Vintage Otis doors on display in prominent Washington office building
photos by Jordan Rae Kelly
Almost as much as it is known as the U.S. seat of government, Washington, D.C., is regarded as a cultural capital, a place of living history filled with museums and artifacts that illustrate who Americans are and where they’ve been as a people. The Smithsonian Institution alone is made up of 19 museums and galleries; vacationing tourists are advised to pick which they most want to see beforehand, as it would be impossible to go through them all during an average visit.
As if that weren’t enough, consider the memorials: Lincoln; Jefferson; Martin Luther King, Jr.; World War II; Korea; and Vietnam, with the Washington Monument towering over all.
Then, there are the halls of power: the White House; the Capitol; the Supreme Court Building. And, all across the city, you find architecture bold and ornate, or stately and classic. It seems as though you could spend an entire lifetime looking at what the city has to offer and still miss something. At the very least, you get the sense that there would always be something interesting and new around the next corner.
One such “something” would be these museum pieces on display at the Eisenhower Executive Office Building: original elevator doors and their architectural drawings dating back to when construction of the building was underway in the latter half of the 19th century.

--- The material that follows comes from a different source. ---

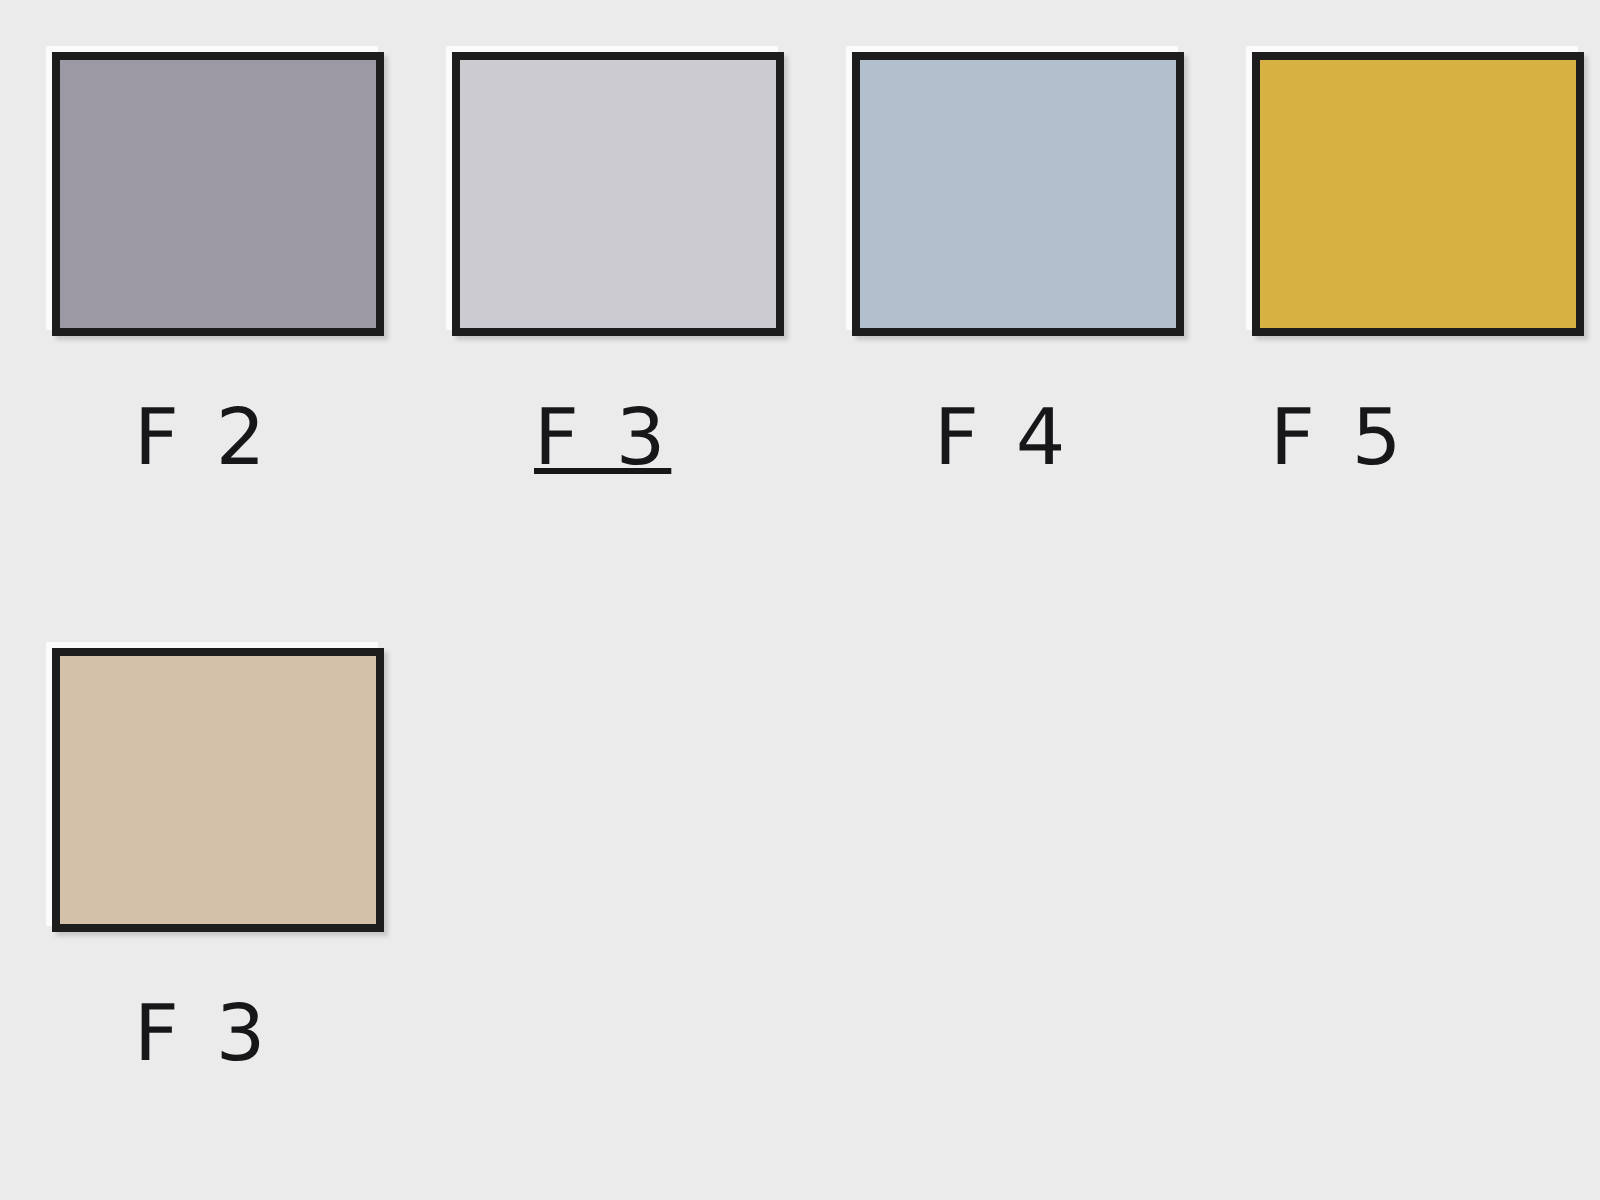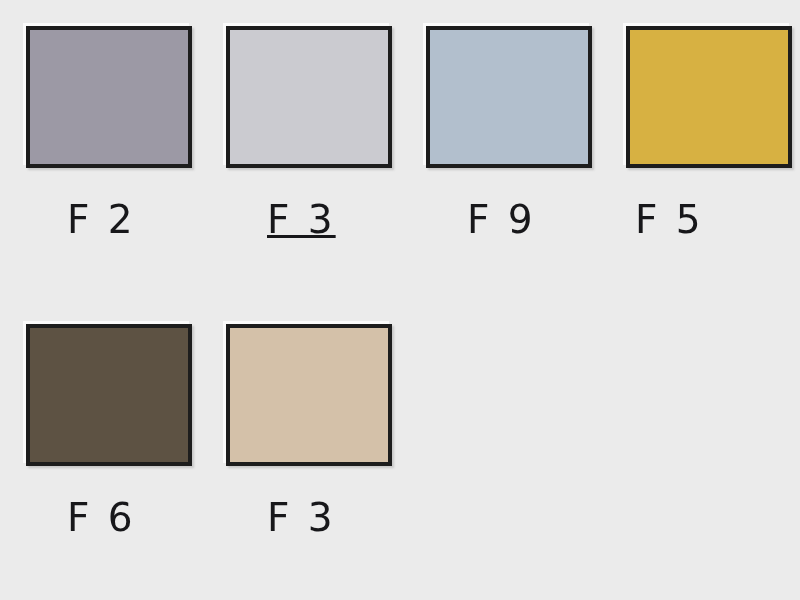"F 9" div.swatch-label { text: 9 -> 4 }
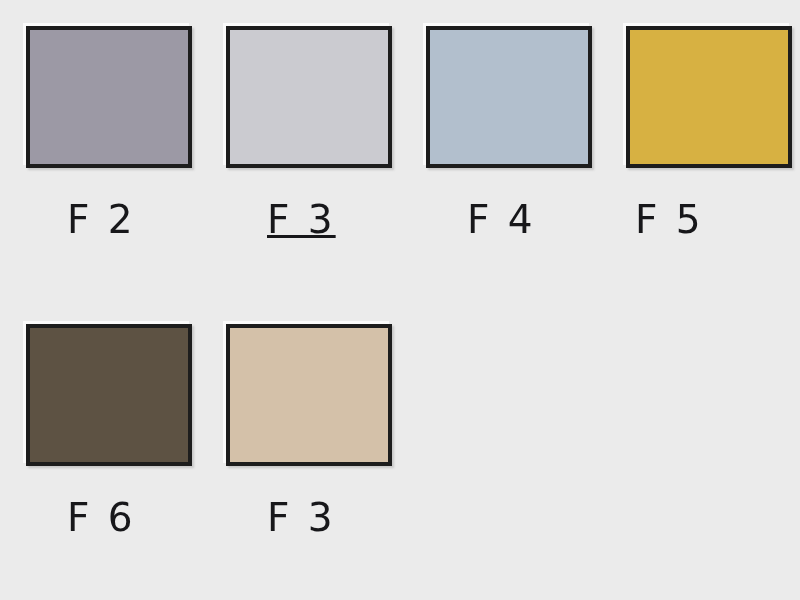"F 6" div.swatch-cell { html: <div> <div> <div></div> </div> <div>F 6</div> </div> -> none }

According to the plaque mounted with the display:
“These restored elevator doors are the only surviving originals that were designed by Richard von Esdorf for the Navy Wing (East Side) of the State, War and Navy Building, as it was originally known. The design was approved by Thomas Lincoln Casey, supervising architect, July 21, 1878. The elevator doors were manufactured by Otis Elevator Company and remained in service until the late 1920s. They were discovered June, 1981, in an alcove above the Old War Department Library (Rm. 528).”
Also included in the display are original architectural drawings showing the design of the doors, as well as the ceiling of the cab. Of particular interest is Casey’s dated signature, an imprimatur of approval for the artful design.
About the Building
According the website whitehouse.gov, the building known today as the Eisenhower Executive Office Building was first called the State, War and Navy Building. It was designed by Supervising Architect of the Treasury Alfred B. Mullett in the French Second Empire style, and construction took place from 1871 to 1888. When it was finished, it was the largest office building in Washington, covering 662,598 sq. ft. of floor space, with nearly 2 mi. of corridors. Over time, the building’s original tenants (the State, War and Navy departments) moved to other locations, and Executive Branch offices — including the vice president’s staff — gradually moved in. It was renamed the Executive Office Building in 1949, and in a ceremony in 2002, it was rededicated to honor President Dwight D. Eisenhower.